Le periferie di Roma, i tamburi d'Africa, l'integrazione, l'uomo nero, il ballerino e l'amico
Abbiamo preso un impegno con Lamine. Per le nove dobbiamo essere davanti al Fiume giallo. Già arrivare è stato un viaggio: metro fino a Eur Palasport e poi il 777 che ci trasporta per le strade larghe e anonime a ridosso dell'Eur fino al Torrino. E' ancora presto, non c'è traffico e attraversando queste strade dai nomi così esotici ci rendiamo conto di essere sulla buona strada: via dell'Oceano Indiano, via Cina, largo Piazza Tien An Men, viale della Grande Muraglia. Oggi, in questa apparentemente anonima scuola della periferia romana, c'è la festa interculturale. Maestre e bambini ricordano le sofferenze del popolo Saharawi ma soprattutto hanno preparato con il loro maestro Lamine Dabo una serie di balli per conoscere, festeggiare e rivivere l'Africa.
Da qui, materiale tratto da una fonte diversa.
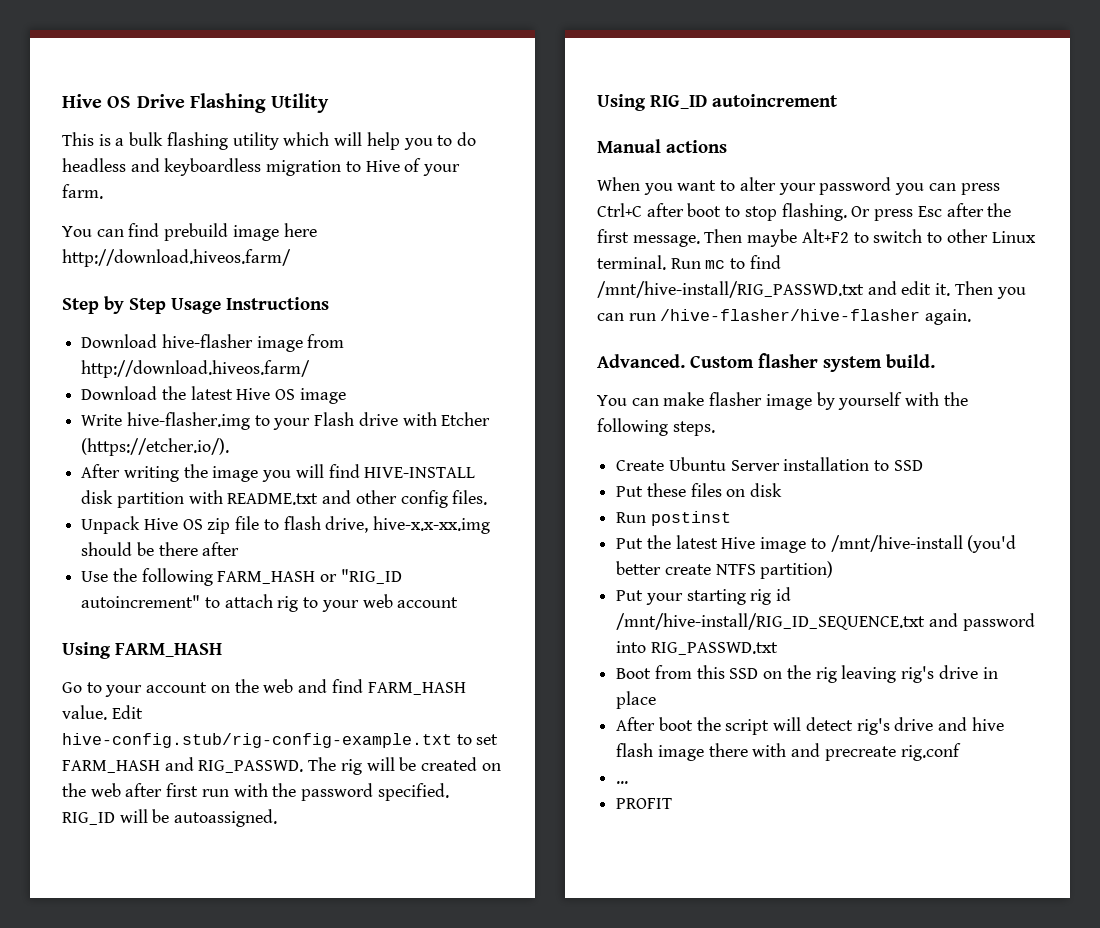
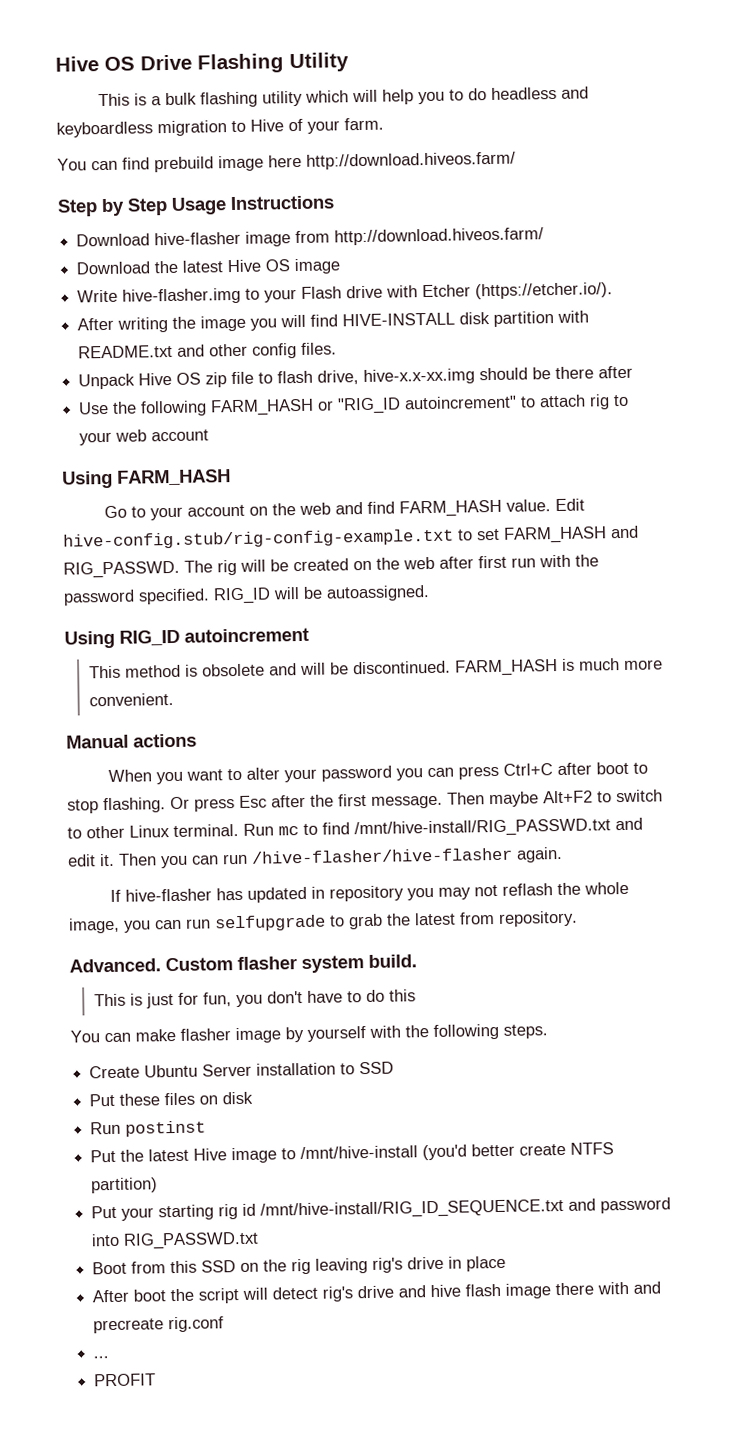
(838, 100) none -> [88,658,663,679] [88,692,174,707] // This method is obsolete and will be discontinued. FARM_HASH is much more convenient.
(972, 317) none -> [110,881,630,903] [69,910,578,934] // If hive-flasher has updated in repository you may not reflash the whole image, you can run selfupgrade to grab the latest from repository.
(935, 361) none -> [93,989,416,1009] // This is just for fun, you don't have to do this

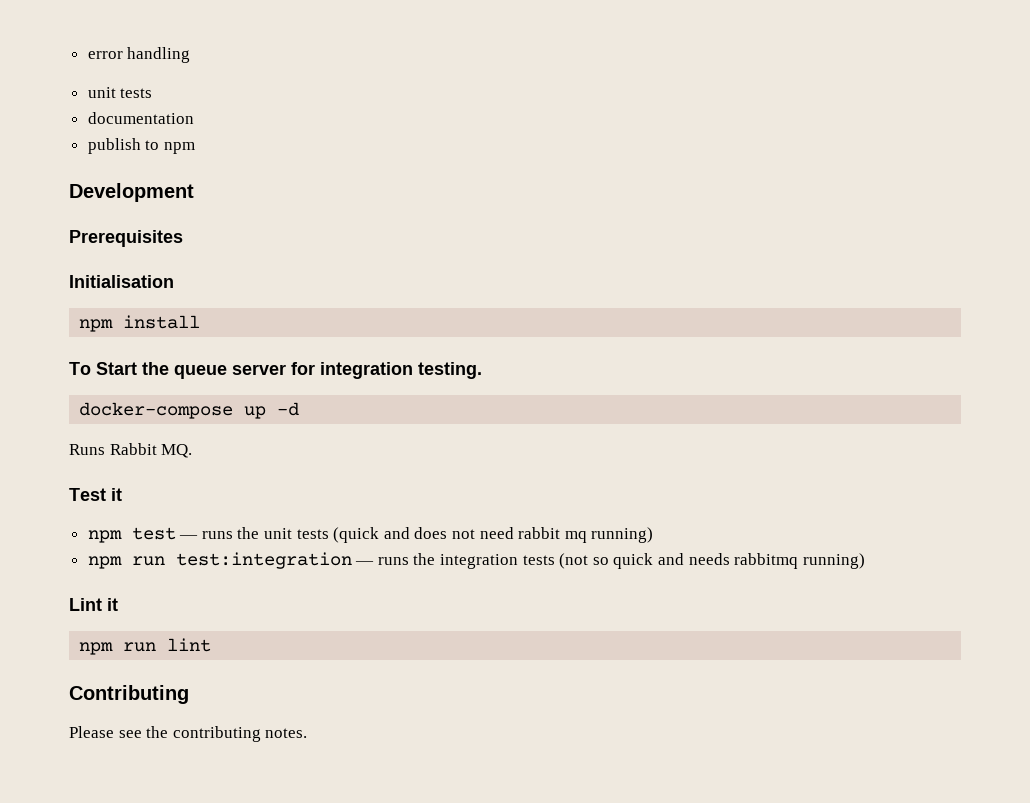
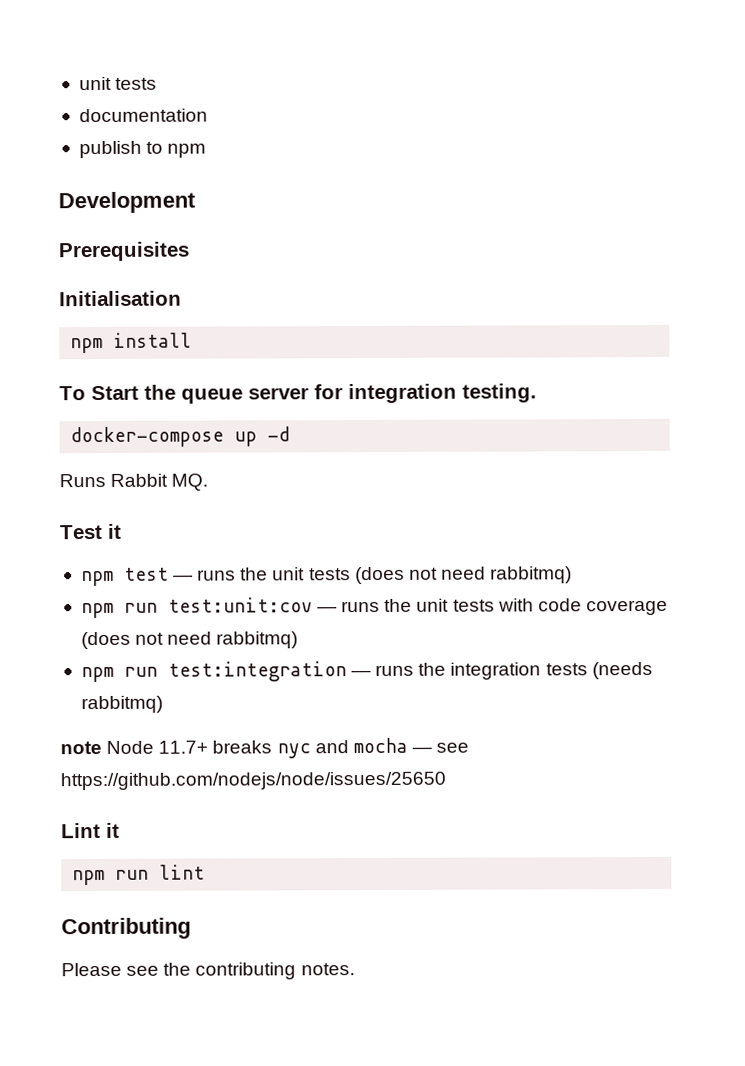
[87,47,191,63] error handling // -> (78, 83) none
[333,527,654,543] (quick and does not need rabbit mq running) -> [354,566,573,585] [80,597,668,619] [80,631,299,650] (does not need rabbitmq) // npm run test:unit:cov — runs the unit tests with code coverage (does not need rabbitmq)
[559,553,865,569] (not so quick and needs rabbitmq running) -> [591,661,653,680] [80,695,163,714] [60,737,470,759] [60,771,446,791] (needs rabbitmq) // note Node 11.7+ breaks nyc and mocha — see https://github.com/nodejs/node/issues/25650

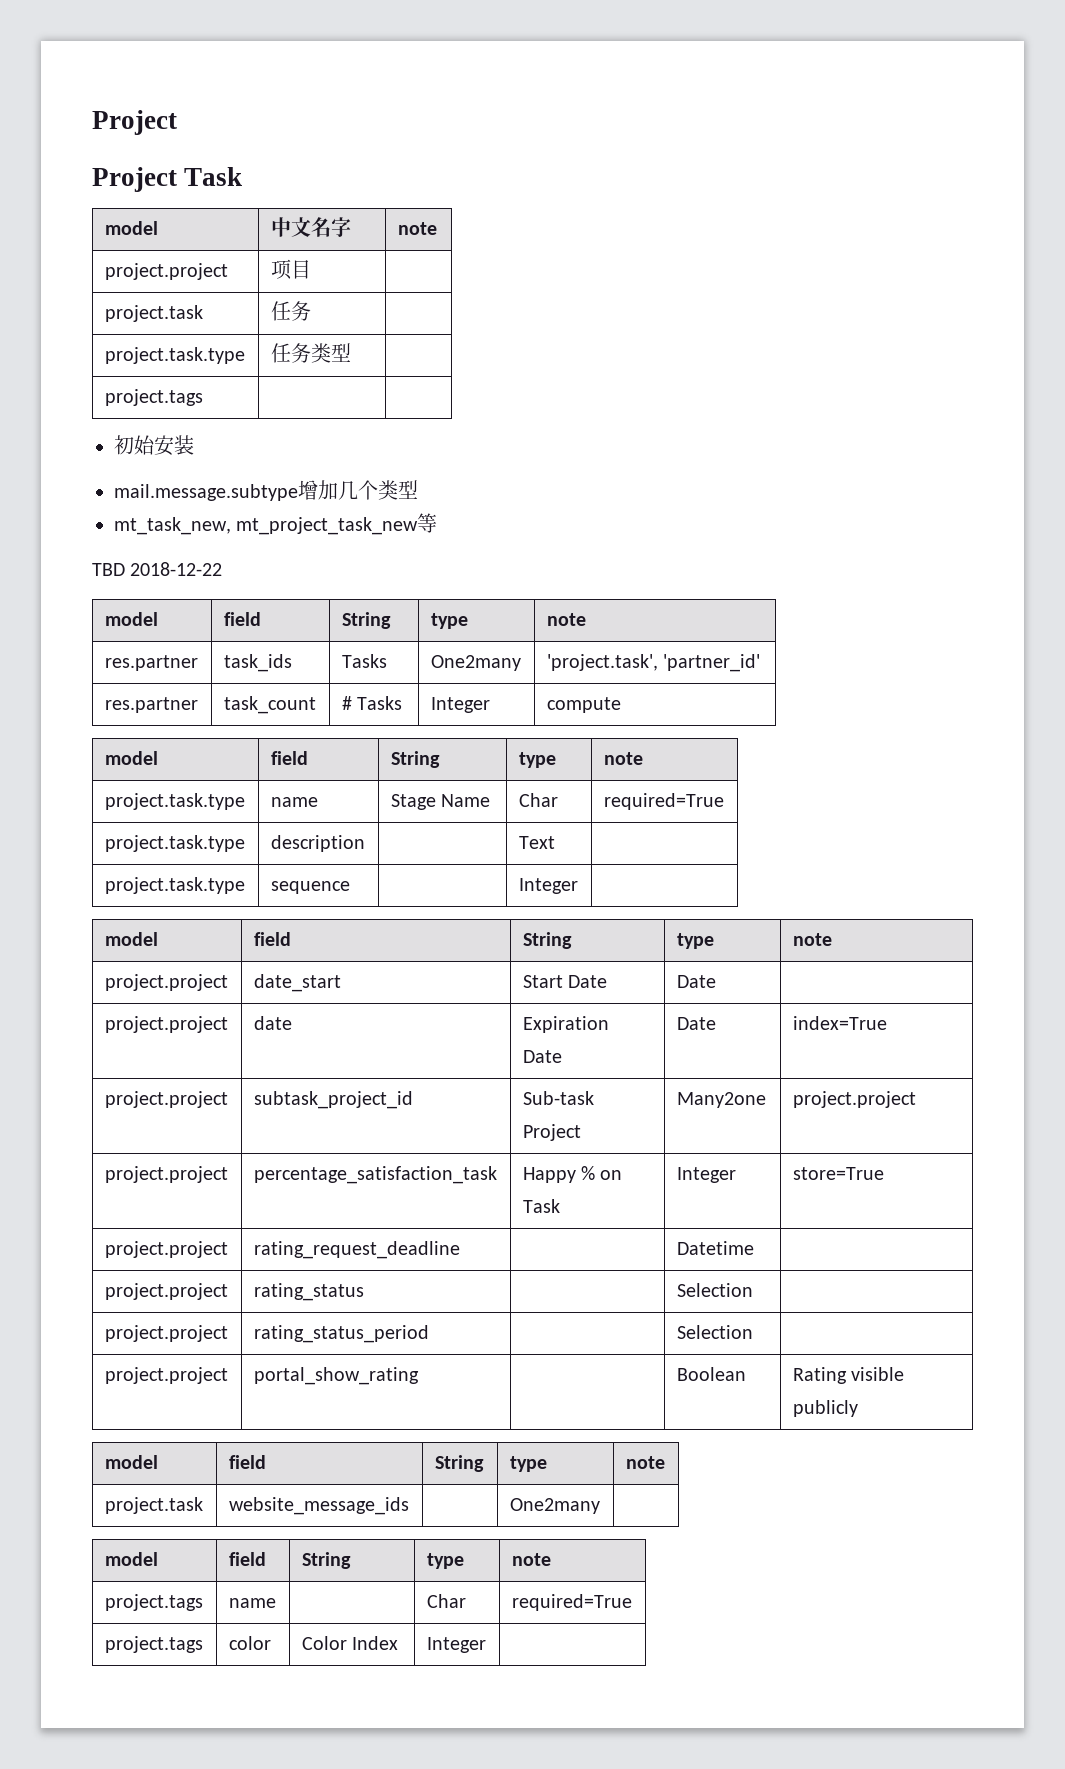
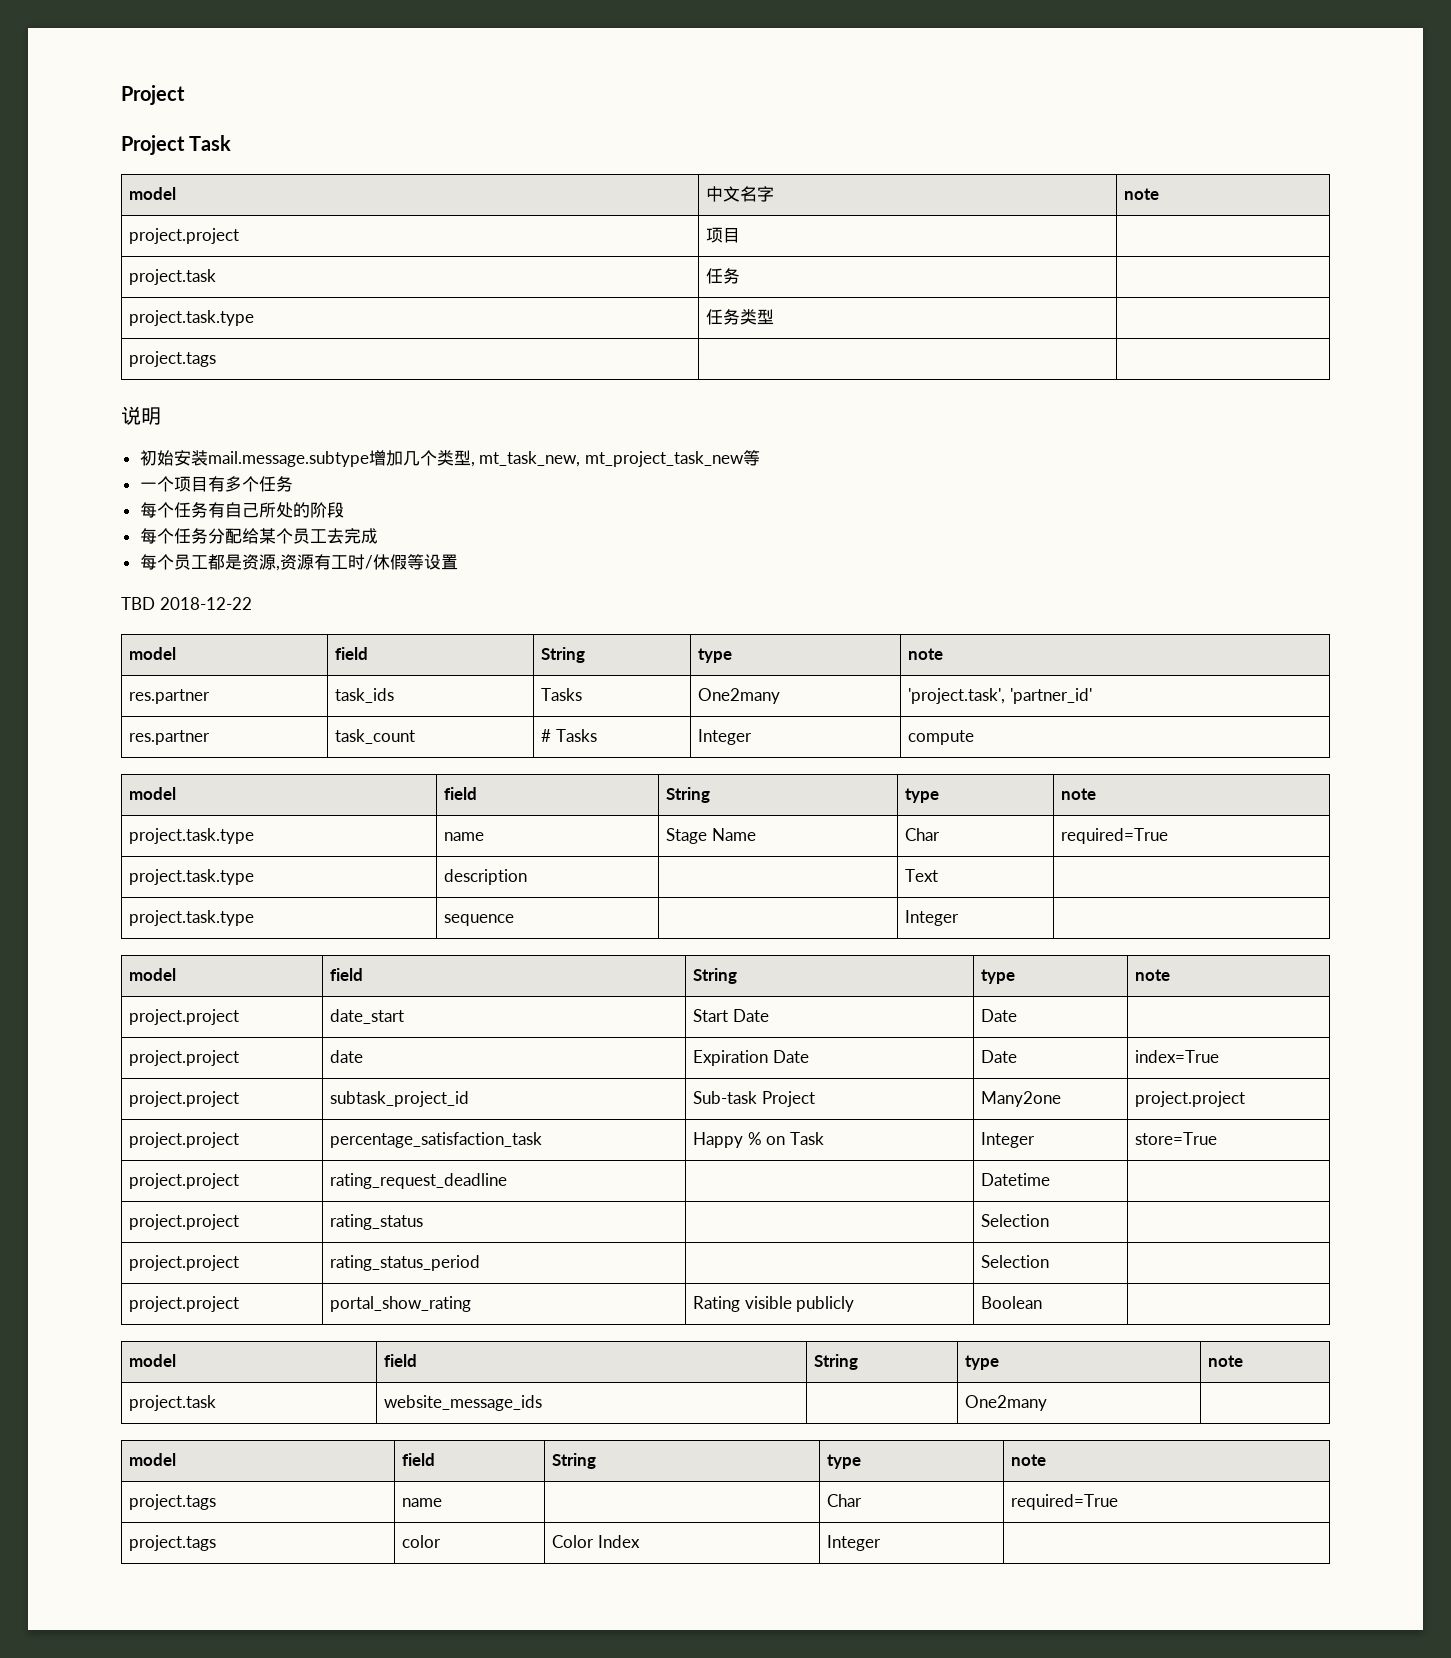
(203, 397) none -> [121,406,161,425] // 说明
(194, 445) // -> (208, 458) none
(418, 489) // -> [470,462,475,467] ,
(438, 523) none -> [139,476,293,492] [139,502,344,518] [139,528,378,544] [139,554,458,571] // 一个项目有多个任务 // 每个任务有自己所处的阶段 // 每个任务分配给某个员工去完成 // 每个员工都是资源,资源有工时/休假等设置
[676,1367,746,1381] [792,1367,905,1384] [792,1400,858,1417] | Boolean | Rating visible publicly -> [693,1296,855,1312] [981,1296,1043,1309] Rating visible publicly | Boolean |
I tamburi riecheggiano in questo luogo disperso, di frontiera, i bambini sembrano riappropriarsi di un ritmo antico, arcaico che la musica quasi per magia risveglia dentro di loro e per un momento il cemento mi è sembrato terra, fango. Non siamo più a Roma ma in qualche villaggio del Senegal, al posto dei palazzi baobab e questa musica struggente e forte ci ha fatto sentire in armonia. E' stato come esserci preparati ad un viaggio, un viaggio nella periferia di Roma che è significato un ritorno al centro del mondo.